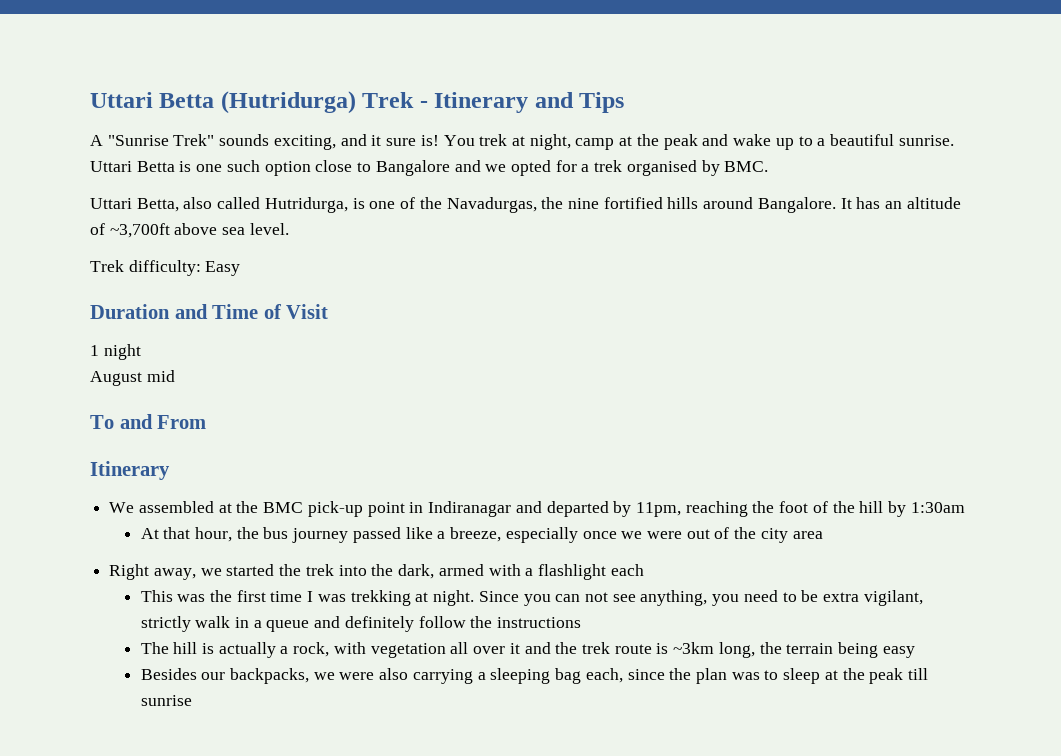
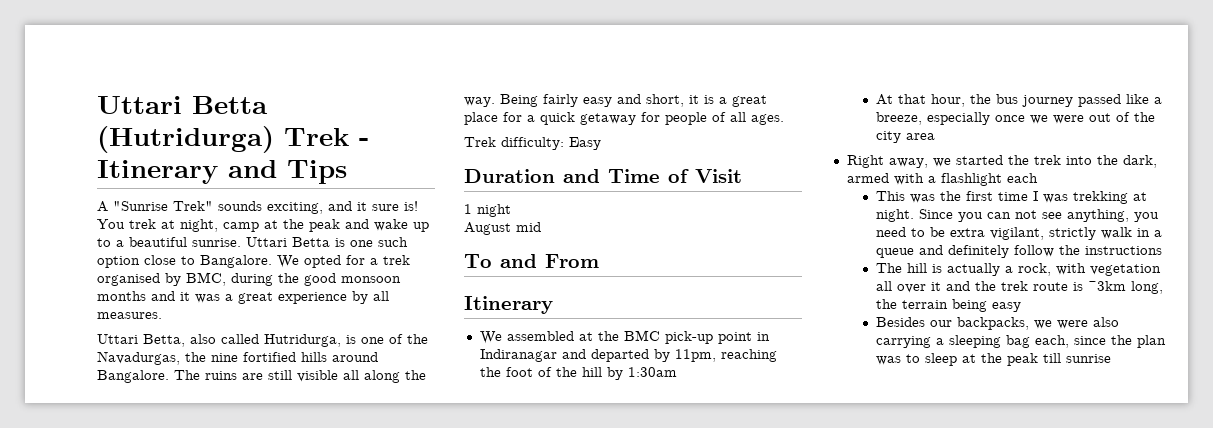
[375,160,507,176] Bangalore and we -> [200,255,299,268] Bangalore. We
[724,161,769,172] BMC. -> [186,272,401,286] [97,291,389,304] [97,312,162,319] BMC, during the good monsoon months and it was a great experience by all measures.
[840,197,961,209] [90,223,289,238] It has an altitude of ~3,700ft above sea level. -> [174,370,426,383] [464,94,767,107] [464,112,784,125] The ruins are still visible all along the way. Being fairly easy and short, it is a great place for a quick getaway for people of all ages.

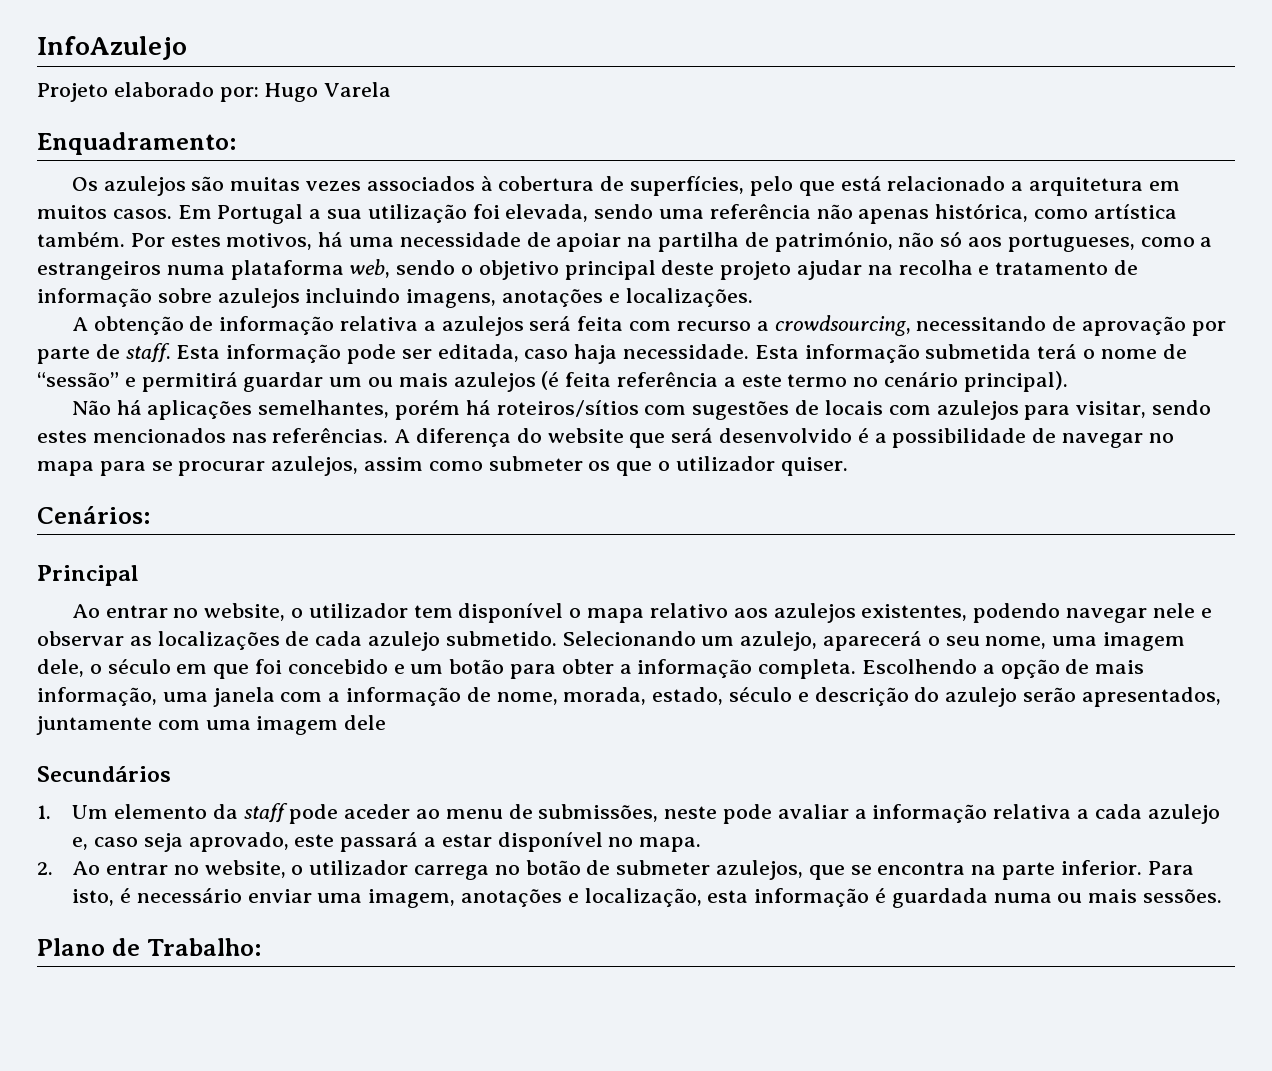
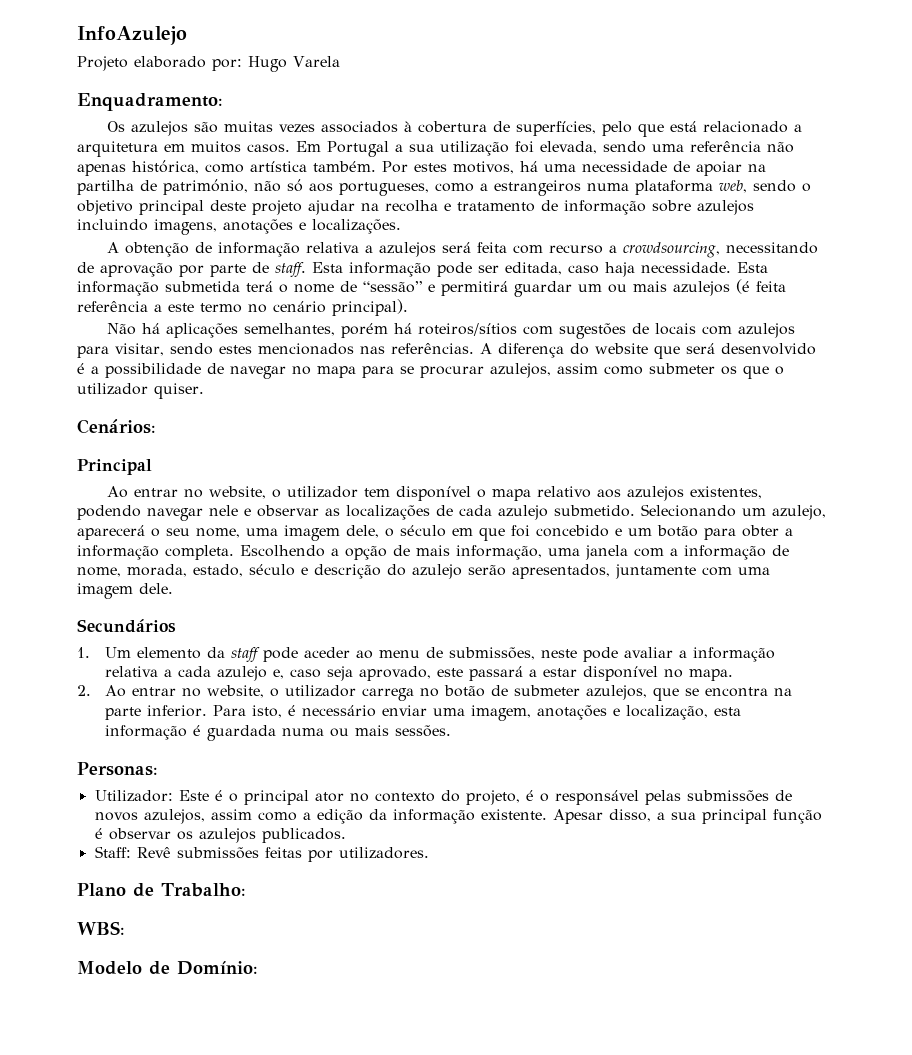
[344,715,387,730] dele -> [139,583,173,594] dele.
(1223, 896) none -> [77,762,158,776] [94,790,792,805] [94,809,822,824] [94,828,346,843] [94,846,429,862] // Personas: // Utilizador: Este é o principal ator no contexto do projeto, é o responsável pelas submissões de novos azulejos, assim como a edição da informação existente. Apesar disso, a sua principal função é observar os azulejos publicados. // Staff: Revê submissões feitas por utilizadores.
(263, 947) none -> [77,921,125,935] [77,961,258,975] // WBS: // Modelo de Domínio:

*Task description*.
Output the records above verbatim. Pictures stay out.

*Result of this task*.
[375,160,507,176] Bangalore and we -> [200,255,299,268] Bangalore. We
[724,161,769,172] BMC. -> [186,272,401,286] [97,291,389,304] [97,312,162,319] BMC, during the good monsoon months and it was a great experience by all measures.
[840,197,961,209] [90,223,289,238] It has an altitude of ~3,700ft above sea level. -> [174,370,426,383] [464,94,767,107] [464,112,784,125] The ruins are still visible all along the way. Being fairly easy and short, it is a great place for a quick getaway for people of all ages.

[344,715,387,730] dele -> [139,583,173,594] dele.
(1223, 896) none -> [77,762,158,776] [94,790,792,805] [94,809,822,824] [94,828,346,843] [94,846,429,862] // Personas: // Utilizador: Este é o principal ator no contexto do projeto, é o responsável pelas submissões de novos azulejos, assim como a edição da informação existente. Apesar disso, a sua principal função é observar os azulejos publicados. // Staff: Revê submissões feitas por utilizadores.
(263, 947) none -> [77,921,125,935] [77,961,258,975] // WBS: // Modelo de Domínio:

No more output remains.